Parents just don't understand the MTV Video Music Awards. On Monday, the conservative group the Parents Television Council issued a "cease and desist before you've even begun" plea to MTV and Viacom in regards to the upcoming 2014 VMAs on Sunday. What did PTC demand? The group's president, Tim Winter, is nervous that the 2014 VMAs will provide more of the shock and awe of last year's show, specifically calling back to Miley Cyrus and Robin Thicke's twerk-saster, and wants a more mature rating. He said:
While last year's Miley Cyrus/Robin Thicke performance garnered most of the headlines after the fact, the sexually charged and otherwise inappropriate content of the show was not limited to them. Even more troubling was … that MTV still applied a TV-14 rating to the program, despite other adult-oriented performances and advertising messages.

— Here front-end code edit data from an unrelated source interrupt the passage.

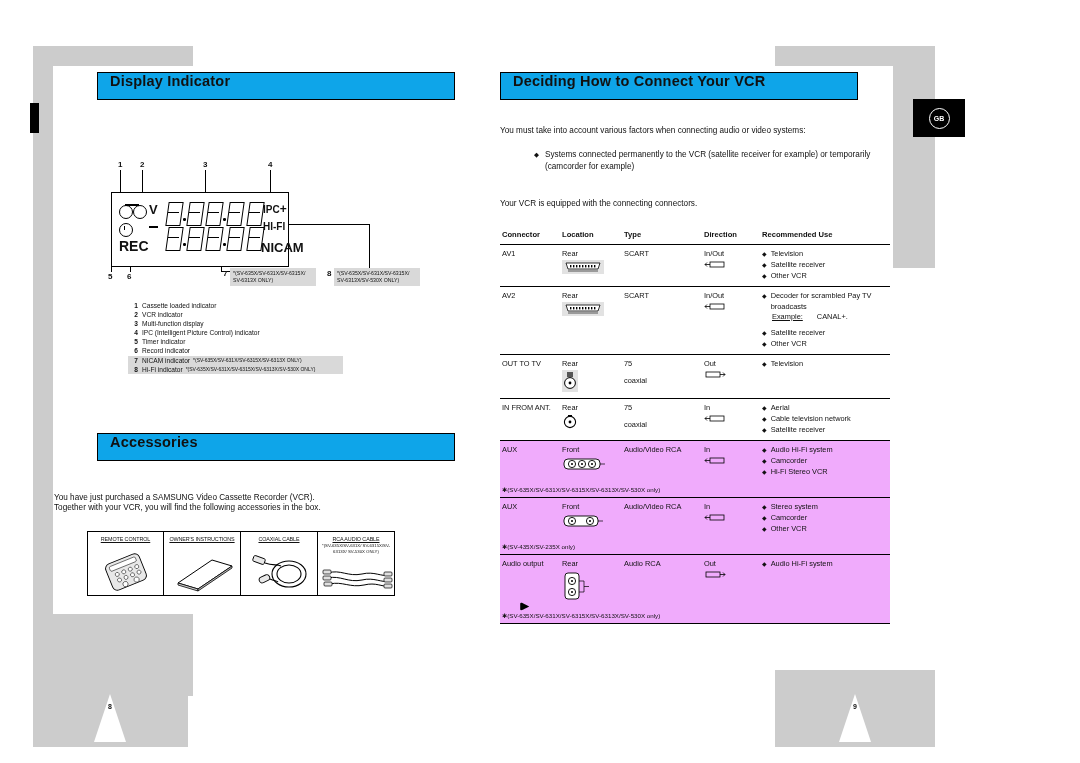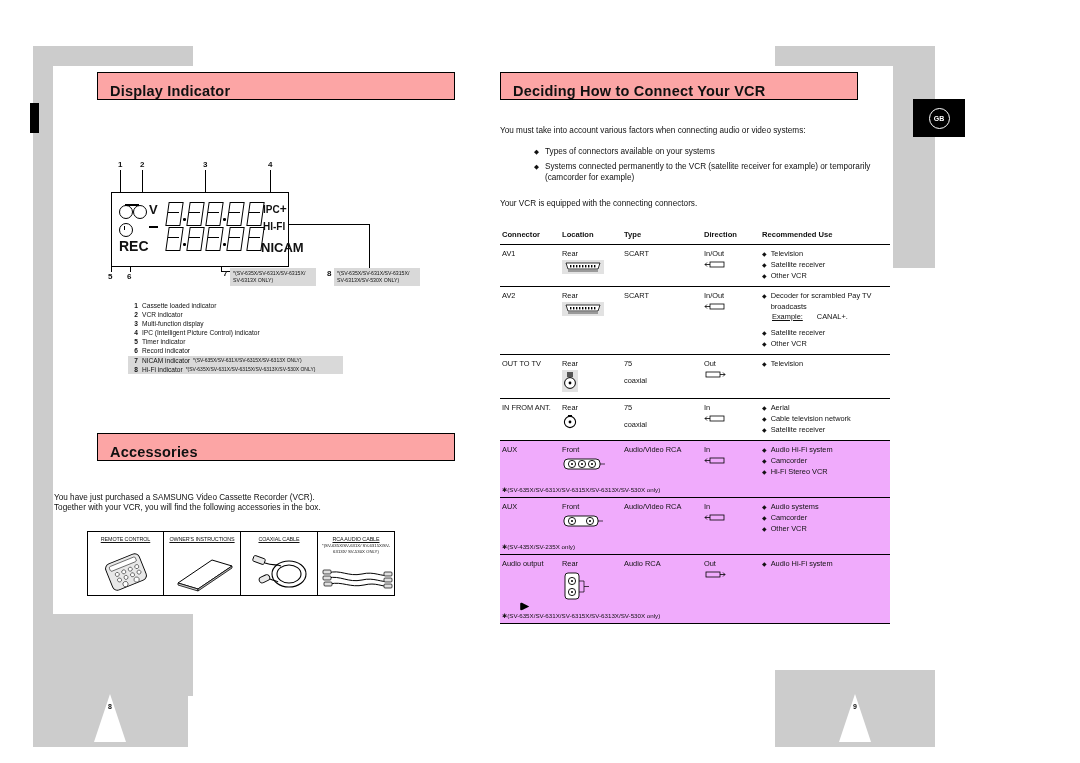"Display Indicator" .sec-head { align-items: flex-end -> flex-start; background: #fca5a5 -> #0ea5e9 }
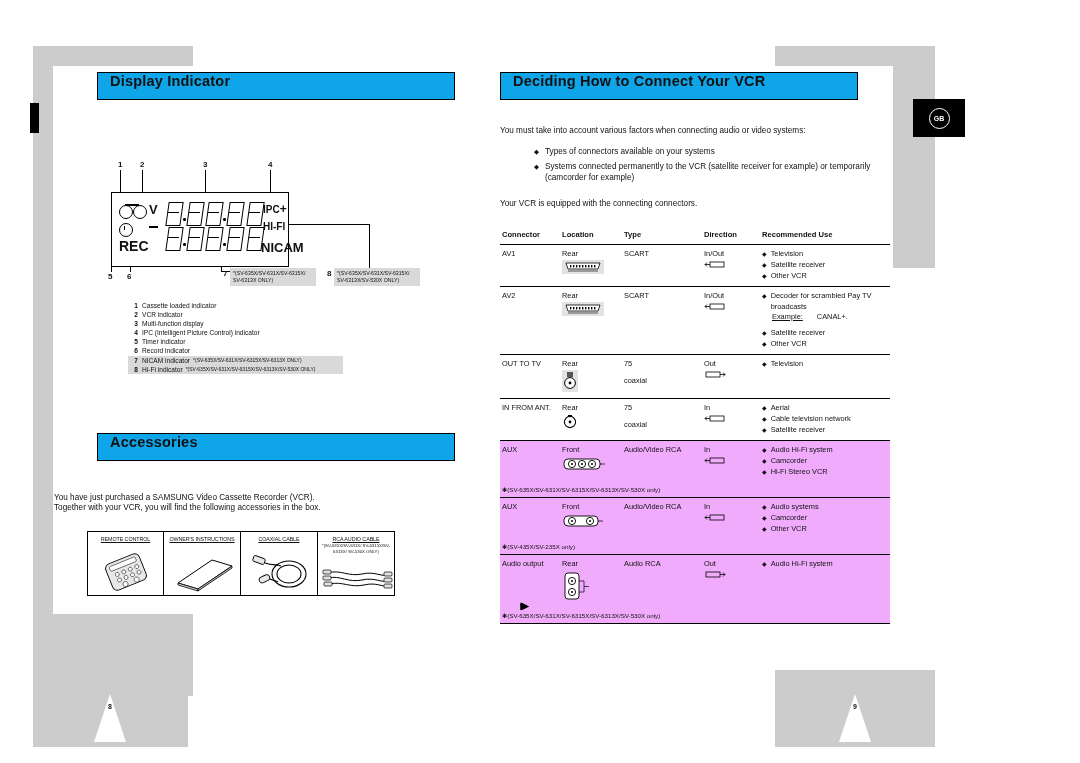"Types of connectors available on" div { html: <div> <span>◆</span> <span>Types of connectors available on your systems</span> </div> -> none }
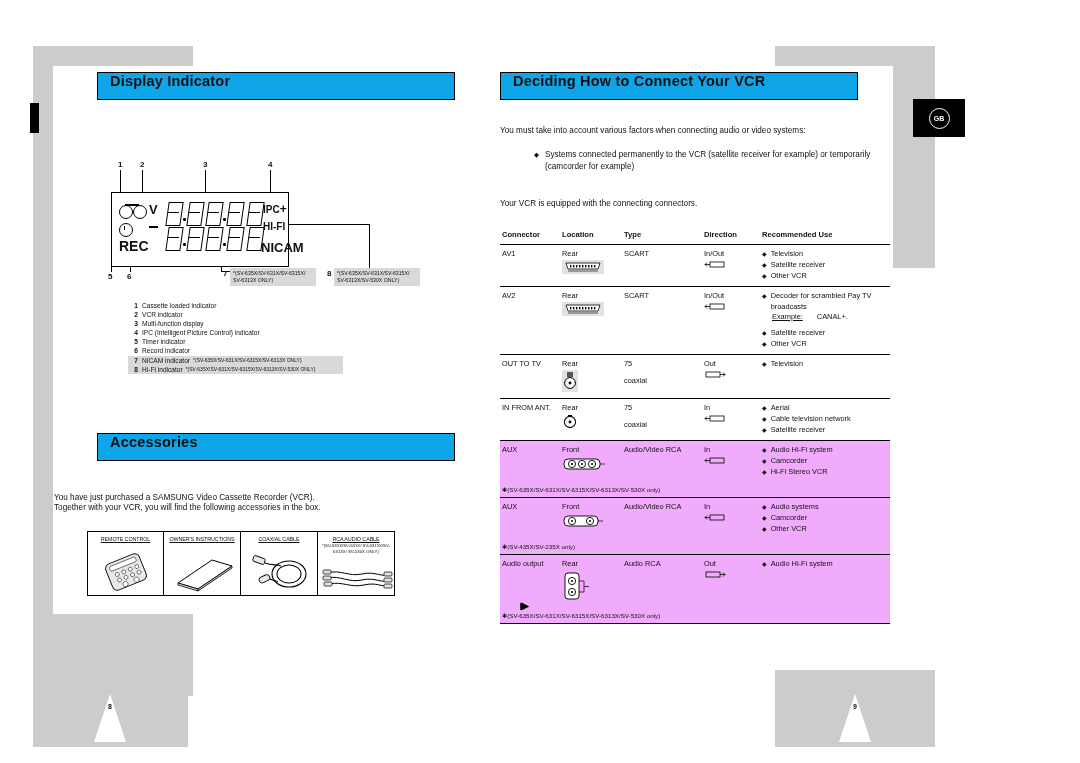"Audio systems" span { text: Audio systems -> Stereo system }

You've been warned, MTV! Is the PTC's call to less action unwarranted? Looking at the lineup of performers this year, it might not be such a stretch that the group, which seeks for more wholesome and family-friendly programming, would be a bit nervous. On the roster of performers for this year's VMAs are Nicki Minaj, Iggy Azalea and Beyoncé, women who, to put it modestly, aren't really known for their . . . well, modesty. And with Nicki Minaj's release of Anaconda with a booty shot that shook the world, it's understandable that the PTC is in a tizzy. They outlined their requests as such, that MTV would:
Commit publicly that the program will not contain the type of explicit sexual content present in last year’s show;
"Commit publicly that the program will not violate MTV/Viacom's own standards and practices as was alleged last year;
"Commit publicly to rate the program accurately and in accordance with the TV Parental Guidelines, which stipulate that crude indecent language, explicit sexual activity, or graphic violence is to be rated as appropriate only for adults — TV-MA.
It's totally in the PTC's right to ask MTV to clean it up a bit, buuuuut it's a request that most likely will fall on deaf ears — as it should. MTV never vowed to present an awards show that was upright, wholesome and beholden to the family ideals that the PTC stands for. It's not the PTC's place to define what is "mature content," and it's not MTV's place to book performers that are not, as the PTC states, explicitly sexual. And this year the VMAs will be rocked by a lineup of strong female stars. They don't need to be censored to protect their fans, who, if they're fans already, are privy to the kind of performances to come. Sorry PTC, you're probably gonna be disappointed come Sunday.